I am sick of the huge number of downtimes BSNL dataone broadband has. So I thought I may create this thread, where people may post the time and duration of any downtime they might have had.


Let me start:

*26/5/2008 3:20 PM to 27/5/2008 11:45 PM*


----------



## abhijit_reddevil (May 27, 2008)

MetalheadGautham said:


> Hi All!
> 
> I am sick of the huge number of downtimes BSNL dataone broadband has.


 
BSNL is the worst ISP in the whole world.. Leave them and look for other ISP's with professional employees.


----------



## MetalheadGautham (May 27, 2008)

digitized said:


> BSNL is the worst ISP in the whole world.. Leave them and look for other ISP's with professional employees.

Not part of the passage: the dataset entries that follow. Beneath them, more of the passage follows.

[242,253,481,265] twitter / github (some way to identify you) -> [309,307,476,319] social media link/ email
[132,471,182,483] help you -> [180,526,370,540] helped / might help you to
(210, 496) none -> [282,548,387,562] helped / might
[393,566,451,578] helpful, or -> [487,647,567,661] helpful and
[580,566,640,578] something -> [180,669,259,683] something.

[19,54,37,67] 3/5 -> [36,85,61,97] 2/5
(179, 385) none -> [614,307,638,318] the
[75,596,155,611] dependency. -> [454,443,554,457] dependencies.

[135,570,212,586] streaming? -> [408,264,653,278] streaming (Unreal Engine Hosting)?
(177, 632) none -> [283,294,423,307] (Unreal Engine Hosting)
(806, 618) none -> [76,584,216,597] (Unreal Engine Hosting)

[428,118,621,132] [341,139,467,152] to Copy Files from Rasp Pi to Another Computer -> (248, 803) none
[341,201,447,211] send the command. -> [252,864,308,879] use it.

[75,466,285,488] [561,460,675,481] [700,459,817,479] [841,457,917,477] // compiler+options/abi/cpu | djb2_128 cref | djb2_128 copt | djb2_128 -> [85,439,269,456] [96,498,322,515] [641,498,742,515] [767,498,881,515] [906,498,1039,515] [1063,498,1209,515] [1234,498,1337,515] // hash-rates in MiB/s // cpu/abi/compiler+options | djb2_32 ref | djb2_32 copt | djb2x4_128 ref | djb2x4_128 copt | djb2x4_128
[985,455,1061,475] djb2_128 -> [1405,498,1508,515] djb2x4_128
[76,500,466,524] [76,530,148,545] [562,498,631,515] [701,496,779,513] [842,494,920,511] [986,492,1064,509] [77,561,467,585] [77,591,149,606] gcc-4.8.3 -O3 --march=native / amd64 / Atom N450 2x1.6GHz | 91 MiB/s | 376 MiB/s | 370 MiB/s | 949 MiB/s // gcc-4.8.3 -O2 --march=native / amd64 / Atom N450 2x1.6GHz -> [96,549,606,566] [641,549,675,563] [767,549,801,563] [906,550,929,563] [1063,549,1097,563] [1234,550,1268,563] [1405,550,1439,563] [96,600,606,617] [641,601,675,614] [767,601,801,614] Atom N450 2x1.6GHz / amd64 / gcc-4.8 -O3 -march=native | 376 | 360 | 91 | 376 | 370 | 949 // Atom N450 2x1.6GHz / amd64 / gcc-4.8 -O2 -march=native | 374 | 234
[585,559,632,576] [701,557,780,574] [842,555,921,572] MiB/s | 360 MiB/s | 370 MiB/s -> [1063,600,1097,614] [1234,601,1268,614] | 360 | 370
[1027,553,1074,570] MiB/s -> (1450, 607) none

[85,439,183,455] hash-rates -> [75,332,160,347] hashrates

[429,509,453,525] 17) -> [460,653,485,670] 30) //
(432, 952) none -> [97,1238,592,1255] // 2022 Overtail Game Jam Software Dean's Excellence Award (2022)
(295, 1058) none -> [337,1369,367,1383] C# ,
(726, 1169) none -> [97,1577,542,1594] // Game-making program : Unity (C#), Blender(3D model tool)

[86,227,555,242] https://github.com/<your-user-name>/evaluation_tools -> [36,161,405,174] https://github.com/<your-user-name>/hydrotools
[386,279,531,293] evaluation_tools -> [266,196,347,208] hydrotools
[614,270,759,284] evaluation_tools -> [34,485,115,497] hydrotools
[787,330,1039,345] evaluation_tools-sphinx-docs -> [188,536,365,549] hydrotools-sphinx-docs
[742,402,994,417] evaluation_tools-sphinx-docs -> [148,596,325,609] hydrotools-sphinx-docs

unfortunately, I am stuck with BSNL for budget reasons.


----------



## sam_1710 (May 27, 2008)

MetalheadGautham said:
			
		

> 26/5/2008 3:20 PM to *17*/5/2008 11:45 PM


I think you meant 26/5/2008 to 27/5/2008 ??  
Ok i'm on UL750 plan & downtime : *26/5/2008 (6 PM) to 27/5/2008(1 PM)*


----------



## MetalheadGautham (May 27, 2008)

sam_1710 said:


> I think you meant 26/5/2008 to 27/5/2008 ??
> Ok i'm on UL750 plan & downtime : 26/5/2008 (6 PM) to 27/5/2008(1 PM)


woops. sorry. typo.

and please bold your time so that BSNL fanboys can have a good look at it.


----------



## sam_1710 (May 27, 2008)

BSNL fanboys?? .. are there any??   anyways... bold .. done!! 
And also .. sometimes sites like gmail, youtube, m0bileCa$**e(mobile warez site   ),etc.. take ages to load..  why does that happen??


----------



## abhijit_reddevil (May 27, 2008)

MetalheadGautham said:


> unfortunately, I am stuck with BSNL for budget reasons.


 
Where are you from? If you are from Kolkata, I can suggest a good and cheaper alternative.


----------



## gary4gar (May 27, 2008)

*Service period:* more 1 year after using the service

*Downtimes*: just once

Touch wood



sam_1710 said:


> BSNL fanboys?? .. are there any??   anyways... bold .. done!!
> And also .. sometimes sites like gmail, youtube, m0bileCa$**e(mobile warez site   ),etc.. take ages to load..  why does that happen??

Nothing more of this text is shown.